To see whether agents which are seeded to play with random strategies in the Ultimate Game would produce results that are similar to field ovservatons, ie the average percentage of the pie that the Initiators would give is around 40%-45%, and the rejection rate of around 20% of the time (Levin 2006)

HOW IT WORKS

1000 agents will be created on setup. Each agent will be given randomly a strategy. When it is is the role of the Initiator, how much out of a hundred will if offer, and when it is the Responder, a level below which, the offer is rejected.

On setup, both offer% and rejection% are seeded by a random number function between 0 and 99, inclusive, by the code random 100.

There is a third turtle-own variable called "wealth". If the offer% by a turtle is accepted, the "wealth" is updated with "wealth" plus (100 - offer%), and the responder's "wealth" is updated with "wealth" plus offer% from the initiator. Wealth is initialised to 50 at the start, the reason for this will be made clear in the next paragraph.

Wealth is used up in order to maintain life of the agent at each round. The amount could be varied depending on the carrying-capacity of the "world". At each round, because 100 could be added to the wealth of each agent/turtle pair with each successful transaction, on average, that means with each successful transaction, 50 is added to each. For that reason, a base number of 50 is used. The final amount is adjusted by the ratio of number-of-agent/turtle divide by the carrying-capacity. If there are X number of agents, and the carrying capacity is Y, the amount deducted at each round is 50 * X / Y, therefore when X > Y, more than 50 will be deducted each time, and if X < Y, less than 50 will be deducted. The initial value of wealth being seeded with 50 is to allow some agents to survive at least the first round.

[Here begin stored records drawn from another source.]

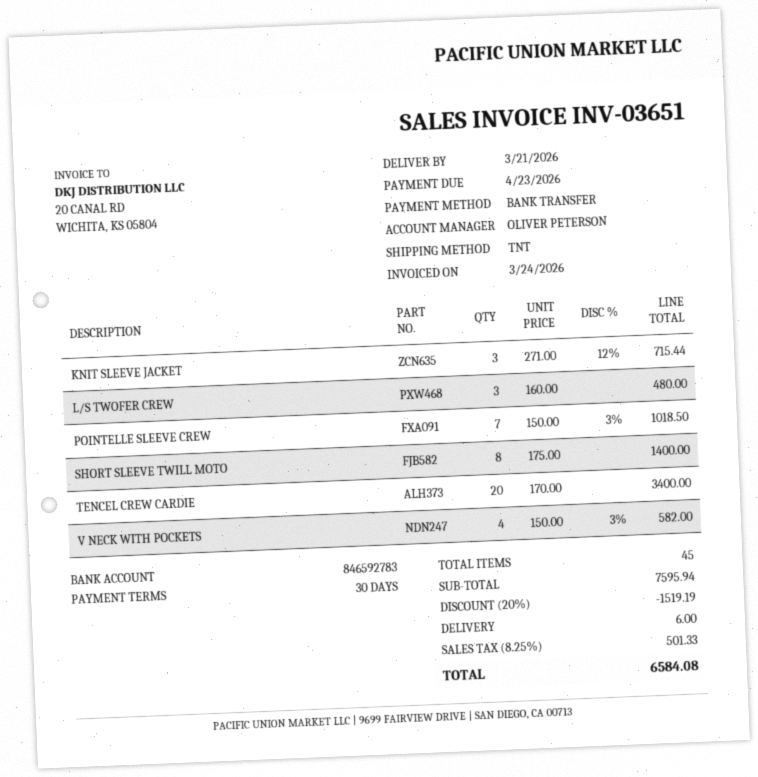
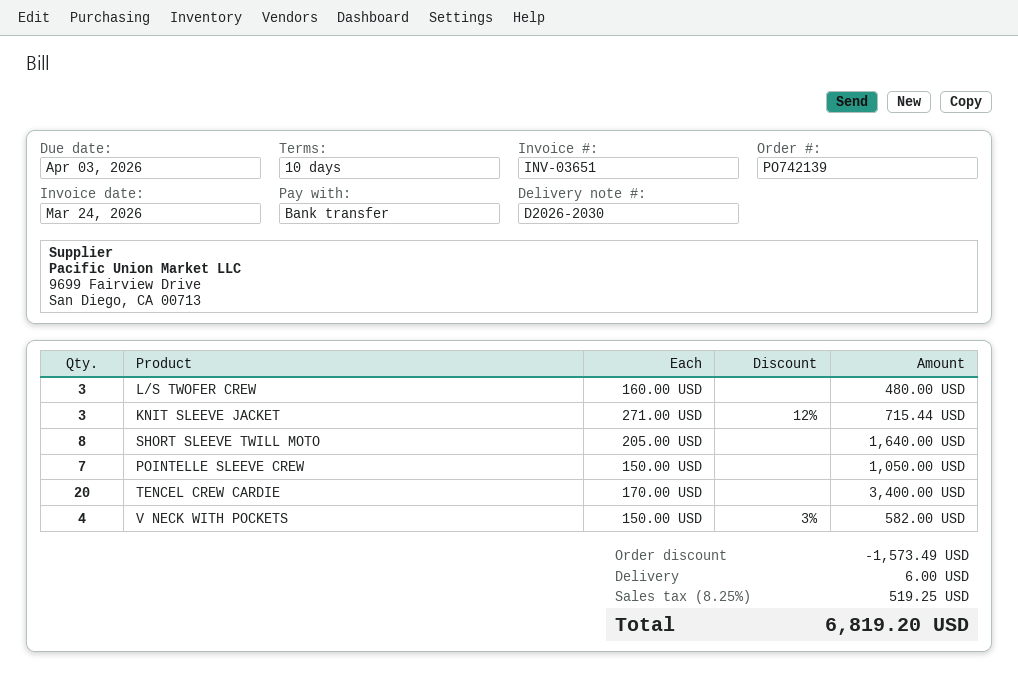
payment terms: 30 days -> 10 days
due date: 2026-04-23 -> 2026-04-03
POINTELLE SLEEVE CREW: 7 x 150.00 - 3% = 1018.50 -> 7 x 150.00 = 1050.00
SHORT SLEEVE TWILL MOTO: 8 x 175.00 = 1400.00 -> 8 x 205.00 = 1640.00
discount: 1519.19 -> 1573.49
tax: 8.25% = 501.33 -> 8.25% = 519.25
total: 6584.08 -> 6819.20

It was mentioned that the agent/turtle could could reproduce, which in the language of NetLogo is "to hatch". After an offspring is hatched, it usually has all the variables and the values of the variables of the agent/turtle from which it is hatched. The newly hatched agent/turtle does not inherit the wealth of the parent. It is given a starting wealth of 50, just like the starting wealth of all the agents/turtles at the beginning of the game. The level of offer% and rejection% will be influenced by its parent. The offer% of the newly hatche agent/turtle is determined by (offer% of the parent plus random 100) divided by 2. Similarly the rejection% is (rejection% of the parent plus random 100) divide by 2.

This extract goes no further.